[Opening Dataset extract section]

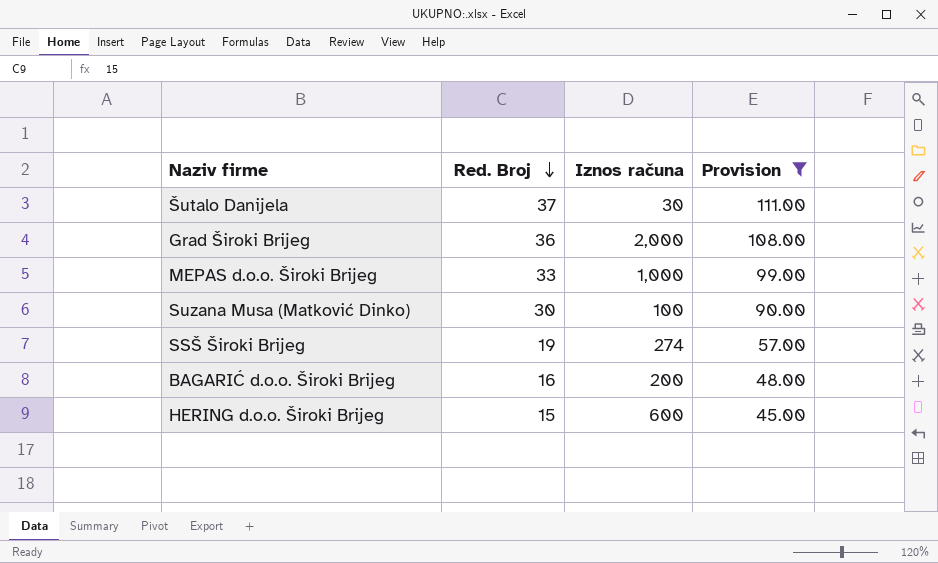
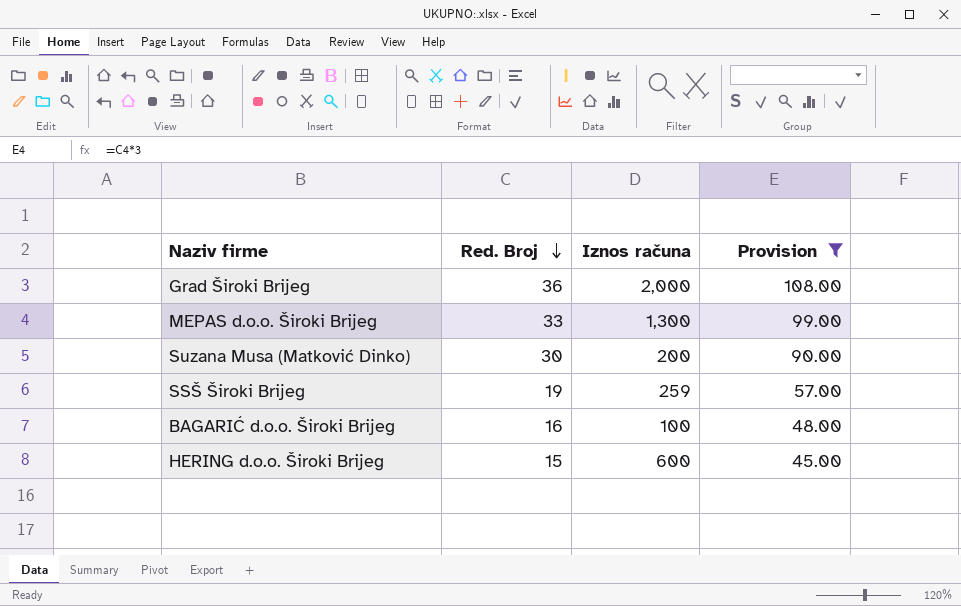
row Šutalo Danijela: 37 | 30 | 111.00 -> none
MEPAS d.o.o. Široki Brijeg | Iznos računa: 1,000 -> 1,300
Suzana Musa (Matković Dinko) | Iznos računa: 100 -> 200
SSŠ Široki Brijeg | Iznos računa: 274 -> 259
BAGARIĆ d.o.o. Široki Brijeg | Iznos računa: 200 -> 100

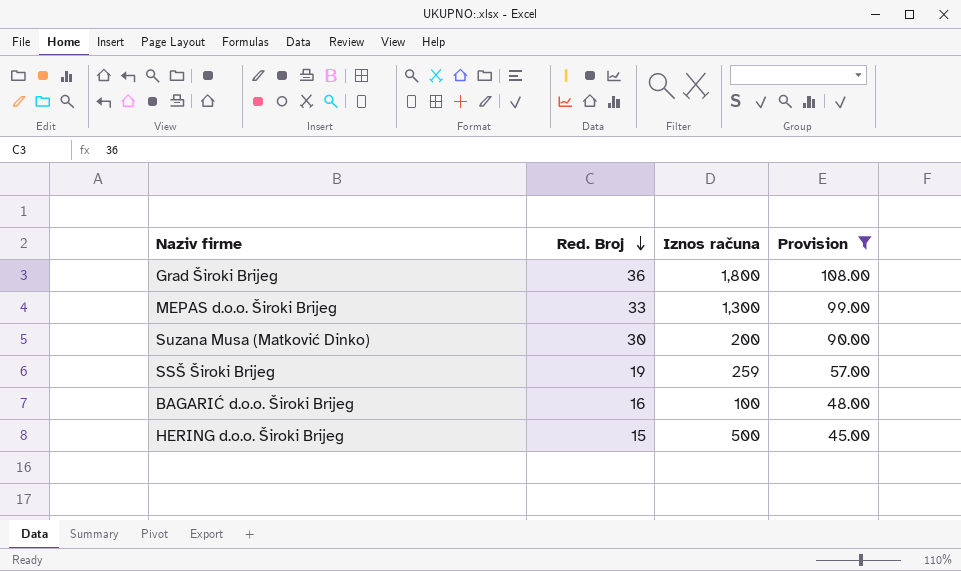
Grad Široki Brijeg | Iznos računa: 2,000 -> 1,800
HERING d.o.o. Široki Brijeg | Iznos računa: 600 -> 500

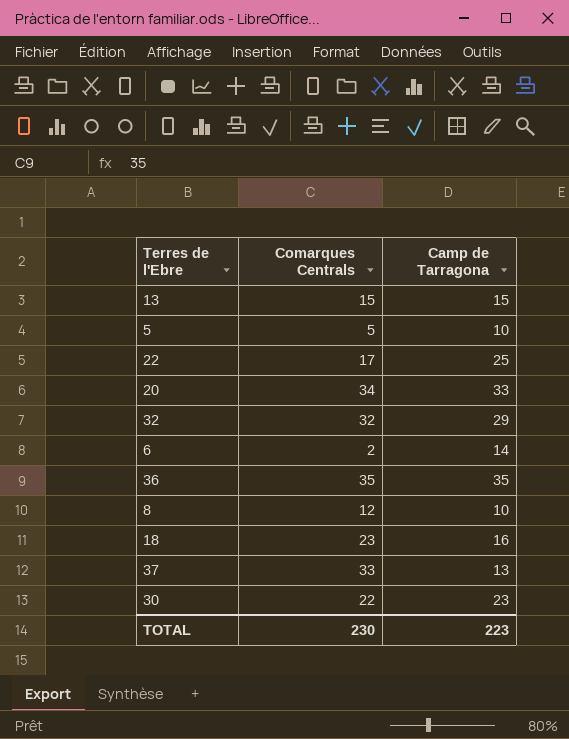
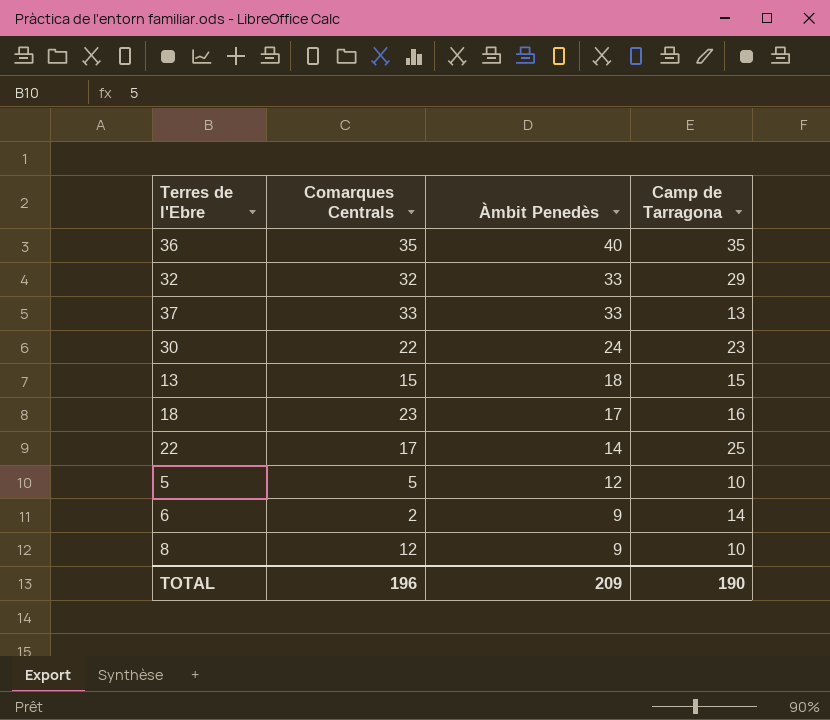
row order: none -> Àmbit Penedès descending
column Àmbit Penedès | position: none -> 3
row 20: 34 | 33 -> none
TOTAL | Comarques Centrals: 230 -> 196
TOTAL | Camp de Tarragona: 223 -> 190

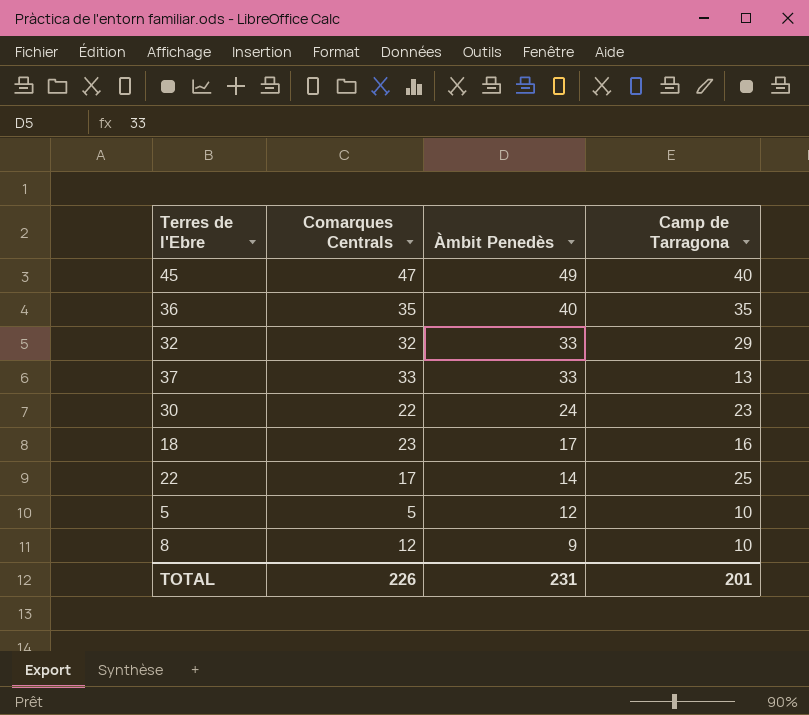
row 13: 15 | 18 | 15 -> none
row 6: 2 | 9 | 14 -> none
row 45: none -> 47 | 49 | 40
TOTAL | Comarques Centrals: 196 -> 226
TOTAL | Àmbit Penedès: 209 -> 231
TOTAL | Camp de Tarragona: 190 -> 201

[Closing Dataset extract section]

◆ What you will do:
With all pictures removed, reproduce the lines from the top of the entries above through the line containing "row 20: 34 | 33 -> none", exactly as written.

◆ Output:
row Šutalo Danijela: 37 | 30 | 111.00 -> none
MEPAS d.o.o. Široki Brijeg | Iznos računa: 1,000 -> 1,300
Suzana Musa (Matković Dinko) | Iznos računa: 100 -> 200
SSŠ Široki Brijeg | Iznos računa: 274 -> 259
BAGARIĆ d.o.o. Široki Brijeg | Iznos računa: 200 -> 100

Grad Široki Brijeg | Iznos računa: 2,000 -> 1,800
HERING d.o.o. Široki Brijeg | Iznos računa: 600 -> 500

row order: none -> Àmbit Penedès descending
column Àmbit Penedès | position: none -> 3
row 20: 34 | 33 -> none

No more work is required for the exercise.